'Gators and Sandies on Valentine's Day
Tia heard splashing near the platform around 5:00 am, then heard something bump the canoe. Stepping out of the tent with her headlamp, she saw a small 'gator—five feet or so. It appeared we had blocked its usual shore access with our canoe. It dived back into the canal and we didn't hear it again. As the sun rose, the barred owls again made their presence known, and as did sandhill cranes ("sandies") flying nearby. Coffee, breakfast, and more coffee started our day, then we set off for Floyd's Island. We spent a couple cold, wet nights on the Round Top shelter & platform several years ago, paddling in from the east side of ONWR, so we decided to add some mileage today by visiting the new Round Top platform, then paddling the Chase Prairie route to Floyd's Island.
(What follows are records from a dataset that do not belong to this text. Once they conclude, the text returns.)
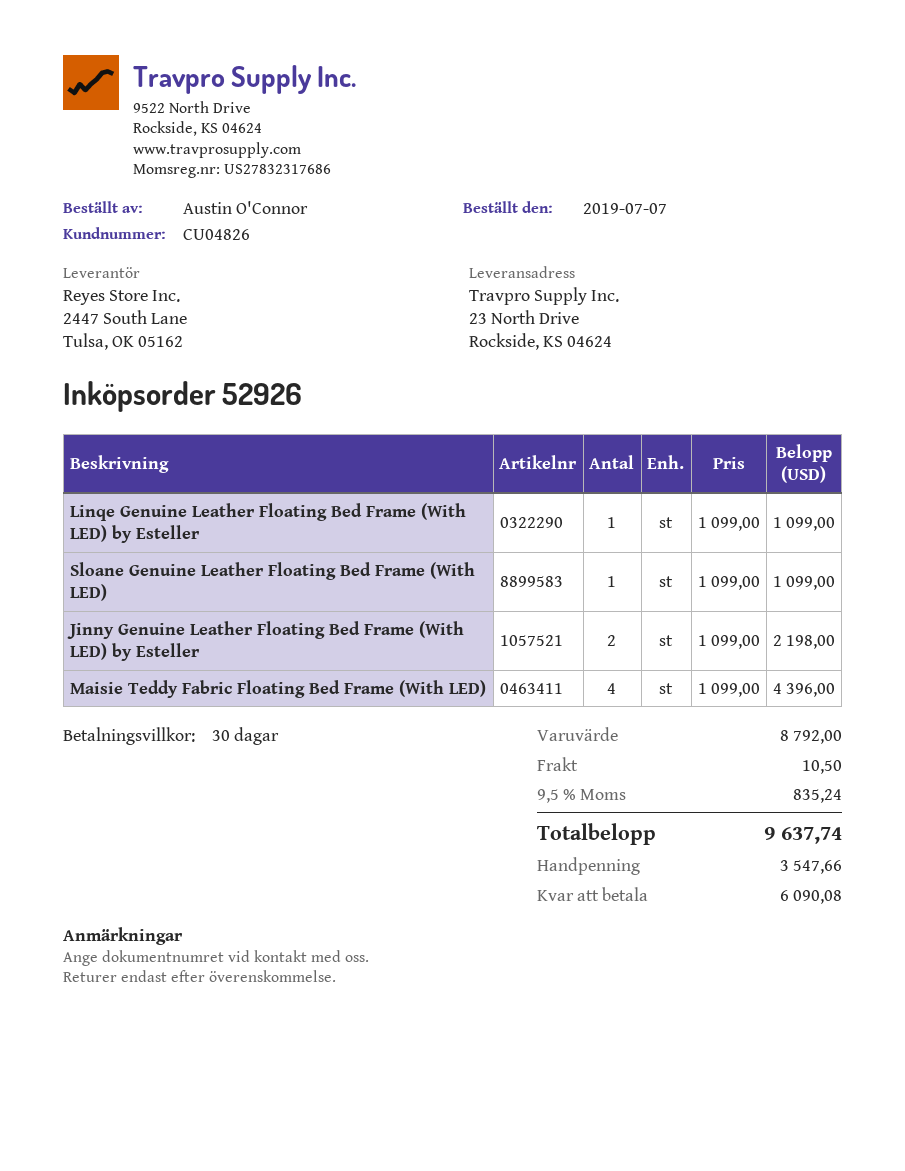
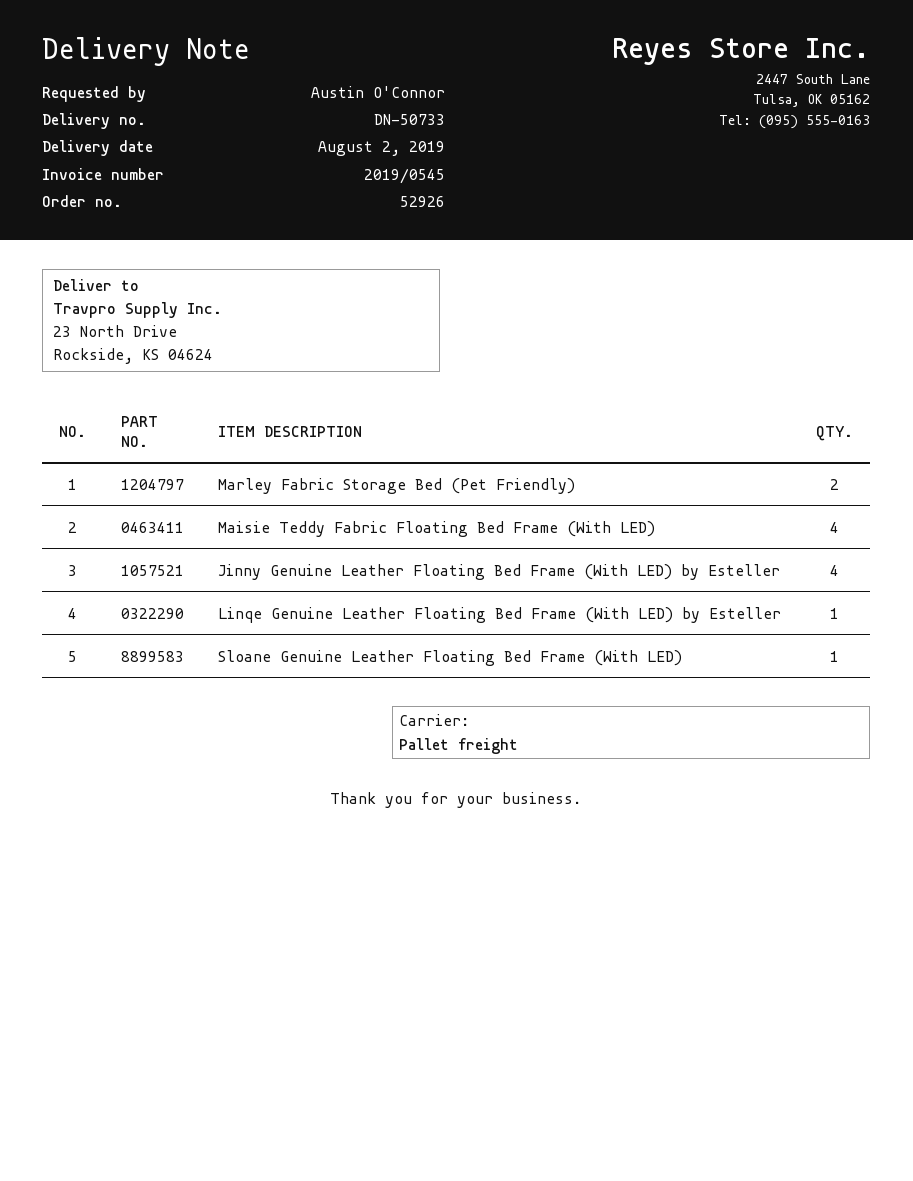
Jinny Genuine Leather Floating Bed Frame (With LED) by Esteller: 2 -> 4
Marley Fabric Storage Bed (Pet Friendly): none -> 2

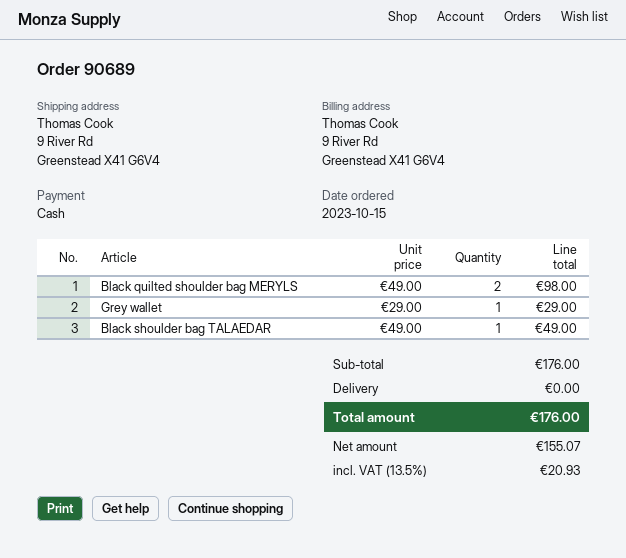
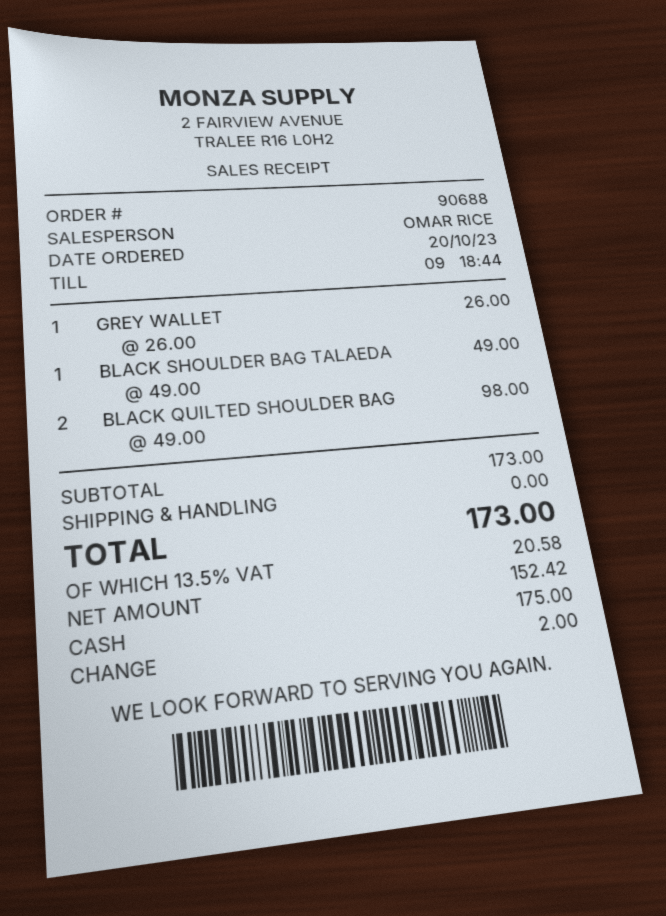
order number: 90689 -> 90688
order date: 2023-10-15 -> 2023-10-20
Grey wallet: 1 x 29.00 = 29.00 -> 1 x 26.00 = 26.00
subtotal: 176.00 -> 173.00
net: 155.07 -> 152.42
tax: 13.5% = 20.93 -> 13.5% = 20.58
total: 176.00 -> 173.00

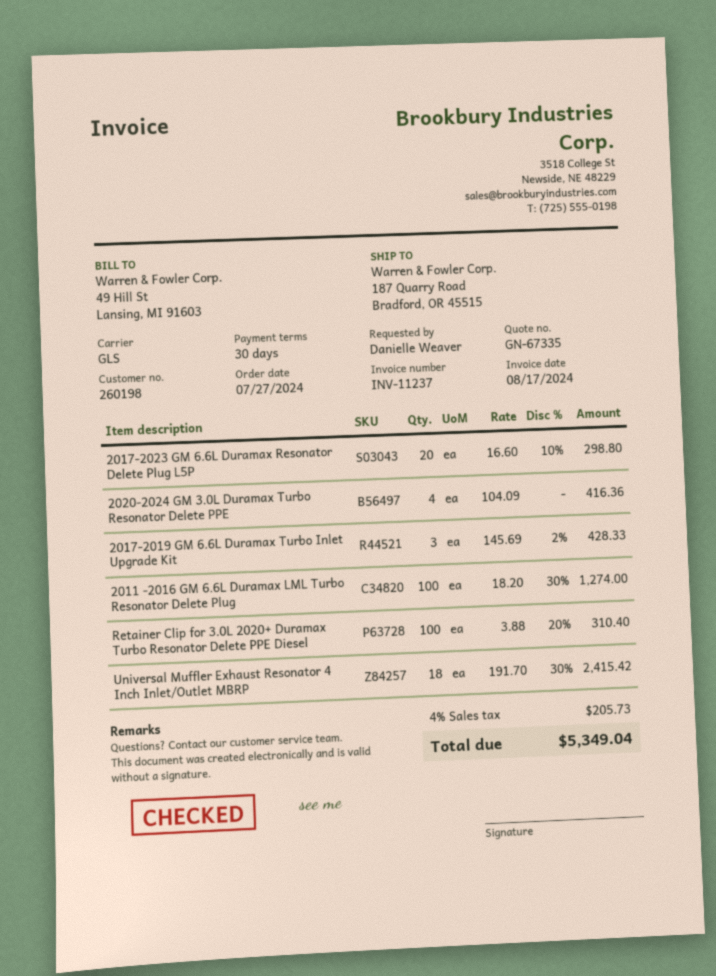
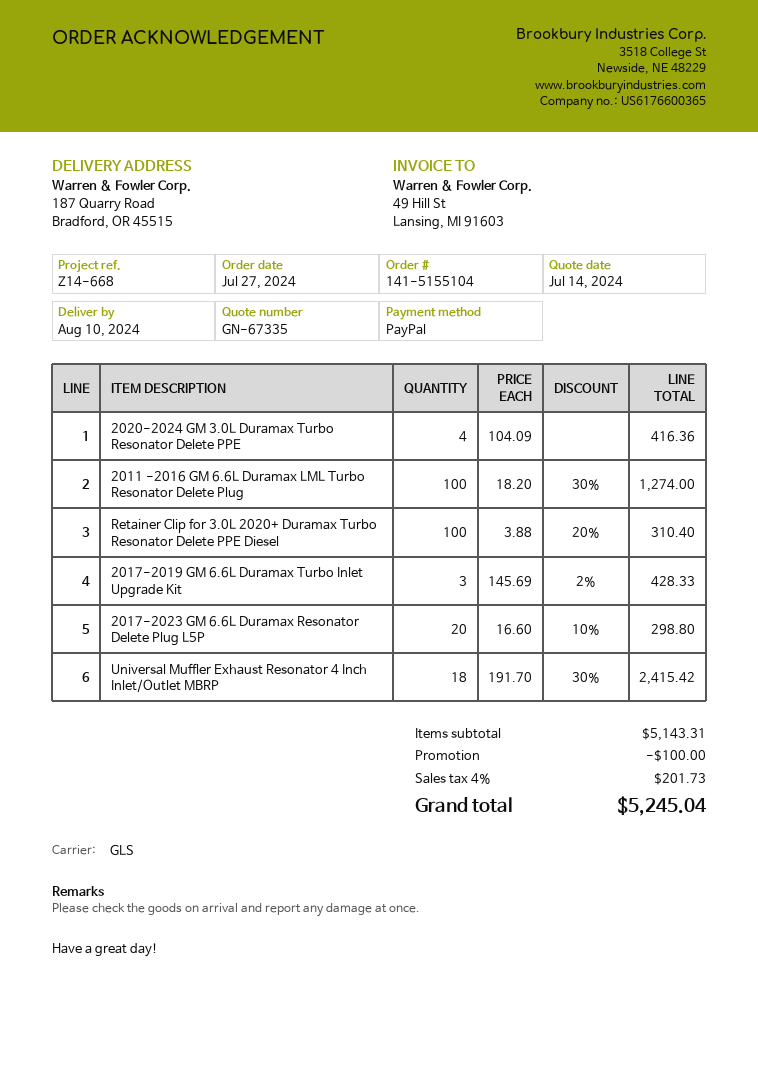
discount: none -> 100.00
tax: 4% = 205.73 -> 4% = 201.73
total: 5349.04 -> 5245.04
Now we can brag that we've paddled across the Okefenokee.
Sunny mid-day temperatures were in the 70s, so lots of 'gators were sunning themselves as we paddled our Valentine's Day route. Again we saw lots of birds, but never close enough to get good photos. Today's route took us out an old canal (from logging days), then across shallow canoe trail through one of the swamp's 'prairie' areas, then through a very narrow trail to Floyd's Island, the site of a Hebard Cypress Company hunting cabin in which we planned to spend the night. The cabin is on the National Register of Historic Places, and has a fireplace and a couple rooms campers can use. The narrow paddle trail, often less than 10 feet across, made it impossible to maintain the recommended 20 feet from alligators, which were all along the route. After a mile or so of the narrow passage, we hit a dead end guarded by a stump-tailed 'gator in the 10-foot range. When it saw us, it dived into the black water, and we didn't see it again. Tia checked the bank, found a trail away from the water, and we learned that there's a portage in Okefenokee! It's only about ¼ mile across the island, but we were poorly outfitted for the portage, having a couple coolers and 6 gallons of water in the boat.
As we approached the cabin, we were saddened to see that it had recently been hit by a huge pine tree. Damage appears to be restricted to the rear of the structure, but the cabin is presently locked and access restricted to USF&WS staff. The cabin logbook showed that the damage was only three or four weeks old. A Boy Scout troop spent a night in the cabin, were away from the cabin for a day paddle, and found the damage when they returned for their second night's stay. Because of the cabin's Historic Register status, I suspect it will be restored, but the remote location will make that work difficult.
We set up our tent near the cabin after a good look at nearby trees. A picnic table and fire ring were among the outside amenities, and we started dinner prep earlier than yesterday so we could do cleanup before dark. Slept long and well—no critter noises or falling trees.